**Data shown**
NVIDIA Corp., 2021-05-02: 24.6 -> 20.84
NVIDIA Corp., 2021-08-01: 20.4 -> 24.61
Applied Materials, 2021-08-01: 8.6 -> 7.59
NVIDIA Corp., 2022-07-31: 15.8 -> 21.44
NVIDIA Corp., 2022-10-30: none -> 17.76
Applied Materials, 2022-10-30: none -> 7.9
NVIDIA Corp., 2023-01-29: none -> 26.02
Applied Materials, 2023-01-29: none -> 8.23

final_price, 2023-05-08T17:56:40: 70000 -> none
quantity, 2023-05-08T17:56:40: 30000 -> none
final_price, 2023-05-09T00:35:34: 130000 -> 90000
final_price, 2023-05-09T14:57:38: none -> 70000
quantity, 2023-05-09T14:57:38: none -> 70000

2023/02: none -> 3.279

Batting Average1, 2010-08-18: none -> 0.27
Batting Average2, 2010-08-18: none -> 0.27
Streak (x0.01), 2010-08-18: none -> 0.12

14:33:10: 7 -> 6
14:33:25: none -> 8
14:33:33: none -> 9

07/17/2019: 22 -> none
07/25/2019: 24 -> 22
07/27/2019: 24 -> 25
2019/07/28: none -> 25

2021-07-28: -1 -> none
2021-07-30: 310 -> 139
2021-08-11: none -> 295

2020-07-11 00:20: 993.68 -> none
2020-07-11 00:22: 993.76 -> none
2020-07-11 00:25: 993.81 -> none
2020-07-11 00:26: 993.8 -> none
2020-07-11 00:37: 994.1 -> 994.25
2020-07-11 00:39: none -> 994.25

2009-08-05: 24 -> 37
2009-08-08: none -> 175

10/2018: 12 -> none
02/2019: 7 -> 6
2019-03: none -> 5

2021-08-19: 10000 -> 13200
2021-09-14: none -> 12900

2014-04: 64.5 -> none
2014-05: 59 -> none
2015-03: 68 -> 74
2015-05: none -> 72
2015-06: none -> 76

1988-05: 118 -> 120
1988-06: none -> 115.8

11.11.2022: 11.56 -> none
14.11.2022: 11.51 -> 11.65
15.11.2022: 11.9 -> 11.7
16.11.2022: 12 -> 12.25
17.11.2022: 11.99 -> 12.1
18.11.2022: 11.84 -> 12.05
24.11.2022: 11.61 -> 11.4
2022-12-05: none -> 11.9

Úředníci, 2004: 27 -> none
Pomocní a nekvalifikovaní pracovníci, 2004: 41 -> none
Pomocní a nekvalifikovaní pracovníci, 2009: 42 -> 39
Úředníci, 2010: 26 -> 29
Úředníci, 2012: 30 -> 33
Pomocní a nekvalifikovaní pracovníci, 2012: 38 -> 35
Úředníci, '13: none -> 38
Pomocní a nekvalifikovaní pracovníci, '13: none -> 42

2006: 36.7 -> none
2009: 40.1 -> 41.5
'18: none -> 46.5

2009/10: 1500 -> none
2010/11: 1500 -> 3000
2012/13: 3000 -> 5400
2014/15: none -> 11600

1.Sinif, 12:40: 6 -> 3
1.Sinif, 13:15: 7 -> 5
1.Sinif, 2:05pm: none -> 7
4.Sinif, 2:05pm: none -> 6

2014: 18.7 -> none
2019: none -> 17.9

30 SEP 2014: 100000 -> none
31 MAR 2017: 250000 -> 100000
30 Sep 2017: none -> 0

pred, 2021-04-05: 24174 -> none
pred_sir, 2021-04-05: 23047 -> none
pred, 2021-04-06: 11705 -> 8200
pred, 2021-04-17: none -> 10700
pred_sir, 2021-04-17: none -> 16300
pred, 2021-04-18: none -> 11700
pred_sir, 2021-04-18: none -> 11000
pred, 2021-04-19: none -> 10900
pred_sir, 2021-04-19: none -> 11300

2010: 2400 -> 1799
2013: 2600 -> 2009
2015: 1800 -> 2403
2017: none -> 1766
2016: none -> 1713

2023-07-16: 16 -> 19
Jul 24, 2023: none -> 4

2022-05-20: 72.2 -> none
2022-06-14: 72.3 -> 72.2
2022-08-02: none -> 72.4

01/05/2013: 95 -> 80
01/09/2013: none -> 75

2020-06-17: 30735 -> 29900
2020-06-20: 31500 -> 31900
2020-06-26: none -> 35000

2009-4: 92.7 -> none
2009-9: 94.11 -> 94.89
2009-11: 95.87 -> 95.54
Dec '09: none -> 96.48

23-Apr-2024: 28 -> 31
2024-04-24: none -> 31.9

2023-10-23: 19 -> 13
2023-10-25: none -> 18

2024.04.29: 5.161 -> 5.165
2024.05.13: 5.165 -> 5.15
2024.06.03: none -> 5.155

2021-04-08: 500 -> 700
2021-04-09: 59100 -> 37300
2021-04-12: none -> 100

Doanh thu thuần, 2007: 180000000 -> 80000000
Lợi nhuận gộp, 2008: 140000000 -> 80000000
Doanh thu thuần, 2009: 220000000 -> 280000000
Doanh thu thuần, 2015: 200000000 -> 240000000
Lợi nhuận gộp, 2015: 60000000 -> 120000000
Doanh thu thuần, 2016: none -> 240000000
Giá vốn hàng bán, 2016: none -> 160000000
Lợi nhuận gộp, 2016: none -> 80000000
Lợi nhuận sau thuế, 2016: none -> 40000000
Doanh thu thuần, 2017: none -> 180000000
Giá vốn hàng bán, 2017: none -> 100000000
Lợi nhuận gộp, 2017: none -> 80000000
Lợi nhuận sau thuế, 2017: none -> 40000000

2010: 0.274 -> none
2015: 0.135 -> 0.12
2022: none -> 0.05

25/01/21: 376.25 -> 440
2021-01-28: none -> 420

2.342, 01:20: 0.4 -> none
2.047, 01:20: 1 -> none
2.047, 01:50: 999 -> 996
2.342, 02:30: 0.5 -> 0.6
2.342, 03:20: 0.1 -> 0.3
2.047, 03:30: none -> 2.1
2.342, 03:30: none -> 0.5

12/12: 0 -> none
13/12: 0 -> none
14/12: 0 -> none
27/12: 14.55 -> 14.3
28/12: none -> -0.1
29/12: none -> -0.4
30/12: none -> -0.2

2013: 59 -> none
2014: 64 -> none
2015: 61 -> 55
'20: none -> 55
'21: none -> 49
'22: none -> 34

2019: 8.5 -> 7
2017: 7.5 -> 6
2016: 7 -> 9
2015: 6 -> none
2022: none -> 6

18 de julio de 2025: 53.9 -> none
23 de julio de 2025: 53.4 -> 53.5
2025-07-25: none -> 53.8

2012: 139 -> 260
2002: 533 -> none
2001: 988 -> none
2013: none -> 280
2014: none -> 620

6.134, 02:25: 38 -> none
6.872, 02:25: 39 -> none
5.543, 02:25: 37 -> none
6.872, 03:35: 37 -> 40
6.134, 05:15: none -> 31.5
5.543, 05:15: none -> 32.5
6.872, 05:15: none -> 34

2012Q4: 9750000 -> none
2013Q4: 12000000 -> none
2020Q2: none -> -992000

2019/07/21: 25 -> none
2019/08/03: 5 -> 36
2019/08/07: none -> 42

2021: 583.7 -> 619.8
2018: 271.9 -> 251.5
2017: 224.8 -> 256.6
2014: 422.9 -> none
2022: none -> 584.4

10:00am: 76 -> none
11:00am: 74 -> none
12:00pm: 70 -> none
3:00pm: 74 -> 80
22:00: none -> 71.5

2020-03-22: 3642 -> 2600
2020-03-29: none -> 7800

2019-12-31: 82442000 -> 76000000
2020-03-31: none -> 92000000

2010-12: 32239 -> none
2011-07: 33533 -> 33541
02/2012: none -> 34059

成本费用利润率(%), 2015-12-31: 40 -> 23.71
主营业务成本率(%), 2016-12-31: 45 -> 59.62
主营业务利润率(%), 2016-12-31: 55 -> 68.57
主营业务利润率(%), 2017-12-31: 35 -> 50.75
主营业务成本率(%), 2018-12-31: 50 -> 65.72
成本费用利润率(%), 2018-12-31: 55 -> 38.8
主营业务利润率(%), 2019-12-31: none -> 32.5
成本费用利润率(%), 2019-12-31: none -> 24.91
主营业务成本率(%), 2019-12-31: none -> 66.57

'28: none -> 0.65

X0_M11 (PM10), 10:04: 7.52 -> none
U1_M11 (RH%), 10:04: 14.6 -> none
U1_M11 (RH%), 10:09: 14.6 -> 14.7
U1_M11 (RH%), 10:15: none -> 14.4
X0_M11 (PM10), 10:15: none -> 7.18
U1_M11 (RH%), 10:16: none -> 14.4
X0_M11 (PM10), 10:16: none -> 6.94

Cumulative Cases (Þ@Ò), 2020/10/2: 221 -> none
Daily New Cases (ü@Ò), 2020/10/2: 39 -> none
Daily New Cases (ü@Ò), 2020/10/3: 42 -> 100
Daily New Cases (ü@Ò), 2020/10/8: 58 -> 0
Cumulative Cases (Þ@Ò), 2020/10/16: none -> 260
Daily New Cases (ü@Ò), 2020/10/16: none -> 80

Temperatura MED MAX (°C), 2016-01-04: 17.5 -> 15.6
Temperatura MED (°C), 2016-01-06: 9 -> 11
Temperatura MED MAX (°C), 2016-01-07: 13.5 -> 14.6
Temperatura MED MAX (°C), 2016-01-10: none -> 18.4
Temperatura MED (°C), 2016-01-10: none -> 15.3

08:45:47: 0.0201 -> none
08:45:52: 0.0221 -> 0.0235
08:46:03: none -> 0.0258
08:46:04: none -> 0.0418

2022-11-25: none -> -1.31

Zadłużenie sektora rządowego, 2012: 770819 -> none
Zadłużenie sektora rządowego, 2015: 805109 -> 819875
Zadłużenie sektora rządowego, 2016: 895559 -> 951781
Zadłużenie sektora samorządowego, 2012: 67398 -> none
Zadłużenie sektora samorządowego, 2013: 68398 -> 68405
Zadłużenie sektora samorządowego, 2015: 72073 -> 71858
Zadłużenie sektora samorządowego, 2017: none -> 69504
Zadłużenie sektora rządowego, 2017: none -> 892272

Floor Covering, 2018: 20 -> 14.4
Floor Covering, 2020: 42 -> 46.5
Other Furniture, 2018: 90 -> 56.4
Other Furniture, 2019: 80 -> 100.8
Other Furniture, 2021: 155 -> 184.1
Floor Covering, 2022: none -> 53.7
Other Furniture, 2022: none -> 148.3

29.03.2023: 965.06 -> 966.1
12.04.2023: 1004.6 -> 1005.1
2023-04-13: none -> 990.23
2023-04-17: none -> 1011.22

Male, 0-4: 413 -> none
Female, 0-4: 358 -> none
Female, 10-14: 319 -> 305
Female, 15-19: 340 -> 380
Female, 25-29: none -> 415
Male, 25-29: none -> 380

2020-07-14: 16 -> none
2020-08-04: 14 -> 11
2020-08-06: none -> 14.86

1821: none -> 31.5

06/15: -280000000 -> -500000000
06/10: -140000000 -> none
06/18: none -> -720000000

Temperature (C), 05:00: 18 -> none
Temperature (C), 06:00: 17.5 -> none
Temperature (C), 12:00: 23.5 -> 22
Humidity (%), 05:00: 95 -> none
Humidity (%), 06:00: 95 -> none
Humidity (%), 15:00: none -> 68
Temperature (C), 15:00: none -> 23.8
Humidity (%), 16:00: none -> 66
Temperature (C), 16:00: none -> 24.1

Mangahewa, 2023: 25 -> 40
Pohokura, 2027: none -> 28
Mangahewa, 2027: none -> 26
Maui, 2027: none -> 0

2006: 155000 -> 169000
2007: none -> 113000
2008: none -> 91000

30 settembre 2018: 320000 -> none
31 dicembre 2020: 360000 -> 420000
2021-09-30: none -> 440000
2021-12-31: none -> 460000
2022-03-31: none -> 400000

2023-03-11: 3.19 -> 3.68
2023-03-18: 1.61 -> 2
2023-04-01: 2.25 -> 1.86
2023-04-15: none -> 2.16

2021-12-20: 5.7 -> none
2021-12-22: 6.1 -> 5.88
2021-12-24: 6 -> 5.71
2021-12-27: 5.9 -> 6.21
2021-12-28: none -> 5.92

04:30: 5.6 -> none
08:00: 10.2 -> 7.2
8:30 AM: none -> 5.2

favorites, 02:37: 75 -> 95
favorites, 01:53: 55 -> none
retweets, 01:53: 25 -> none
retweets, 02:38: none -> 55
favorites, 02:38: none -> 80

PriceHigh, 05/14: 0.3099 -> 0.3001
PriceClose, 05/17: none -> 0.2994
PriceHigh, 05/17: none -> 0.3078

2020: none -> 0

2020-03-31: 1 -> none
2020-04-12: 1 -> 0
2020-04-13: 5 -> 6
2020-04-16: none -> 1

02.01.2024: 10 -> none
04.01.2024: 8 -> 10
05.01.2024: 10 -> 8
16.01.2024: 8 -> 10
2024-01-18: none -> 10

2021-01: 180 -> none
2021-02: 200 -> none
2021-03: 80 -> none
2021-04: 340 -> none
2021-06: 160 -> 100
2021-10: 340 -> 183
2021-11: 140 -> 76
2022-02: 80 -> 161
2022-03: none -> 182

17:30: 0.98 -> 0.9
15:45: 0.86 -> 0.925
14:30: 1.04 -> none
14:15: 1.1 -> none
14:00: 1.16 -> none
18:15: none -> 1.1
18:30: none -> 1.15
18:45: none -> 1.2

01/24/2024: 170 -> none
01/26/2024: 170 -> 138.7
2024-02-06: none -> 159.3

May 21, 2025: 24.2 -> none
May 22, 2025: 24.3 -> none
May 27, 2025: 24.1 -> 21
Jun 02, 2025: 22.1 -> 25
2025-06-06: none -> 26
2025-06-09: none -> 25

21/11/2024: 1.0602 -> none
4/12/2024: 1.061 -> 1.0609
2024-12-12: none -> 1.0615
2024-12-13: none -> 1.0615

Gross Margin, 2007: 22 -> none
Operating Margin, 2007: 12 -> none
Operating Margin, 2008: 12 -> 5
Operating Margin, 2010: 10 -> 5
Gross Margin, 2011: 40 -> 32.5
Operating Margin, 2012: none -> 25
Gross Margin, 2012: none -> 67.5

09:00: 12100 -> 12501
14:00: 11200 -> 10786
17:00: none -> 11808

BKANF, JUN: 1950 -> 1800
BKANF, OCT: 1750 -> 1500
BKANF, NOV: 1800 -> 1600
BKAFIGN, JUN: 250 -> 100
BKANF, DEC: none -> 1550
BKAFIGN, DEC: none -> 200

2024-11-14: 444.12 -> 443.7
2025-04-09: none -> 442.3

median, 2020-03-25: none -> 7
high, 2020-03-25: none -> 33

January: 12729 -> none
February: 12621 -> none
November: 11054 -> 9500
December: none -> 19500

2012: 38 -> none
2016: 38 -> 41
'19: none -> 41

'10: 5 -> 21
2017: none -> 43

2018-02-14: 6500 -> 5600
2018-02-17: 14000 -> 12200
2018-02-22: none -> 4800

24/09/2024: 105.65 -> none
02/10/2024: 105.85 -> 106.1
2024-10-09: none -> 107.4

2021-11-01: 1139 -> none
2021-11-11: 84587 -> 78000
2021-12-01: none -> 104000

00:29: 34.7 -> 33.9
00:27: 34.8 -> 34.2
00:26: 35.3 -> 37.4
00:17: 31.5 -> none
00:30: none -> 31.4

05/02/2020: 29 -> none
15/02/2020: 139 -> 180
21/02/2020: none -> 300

**Work item**
From the listing above, copy out each line where the word "Covering" appears.

**Problem solution**
Floor Covering, 2018: 20 -> 14.4
Floor Covering, 2020: 42 -> 46.5
Floor Covering, 2022: none -> 53.7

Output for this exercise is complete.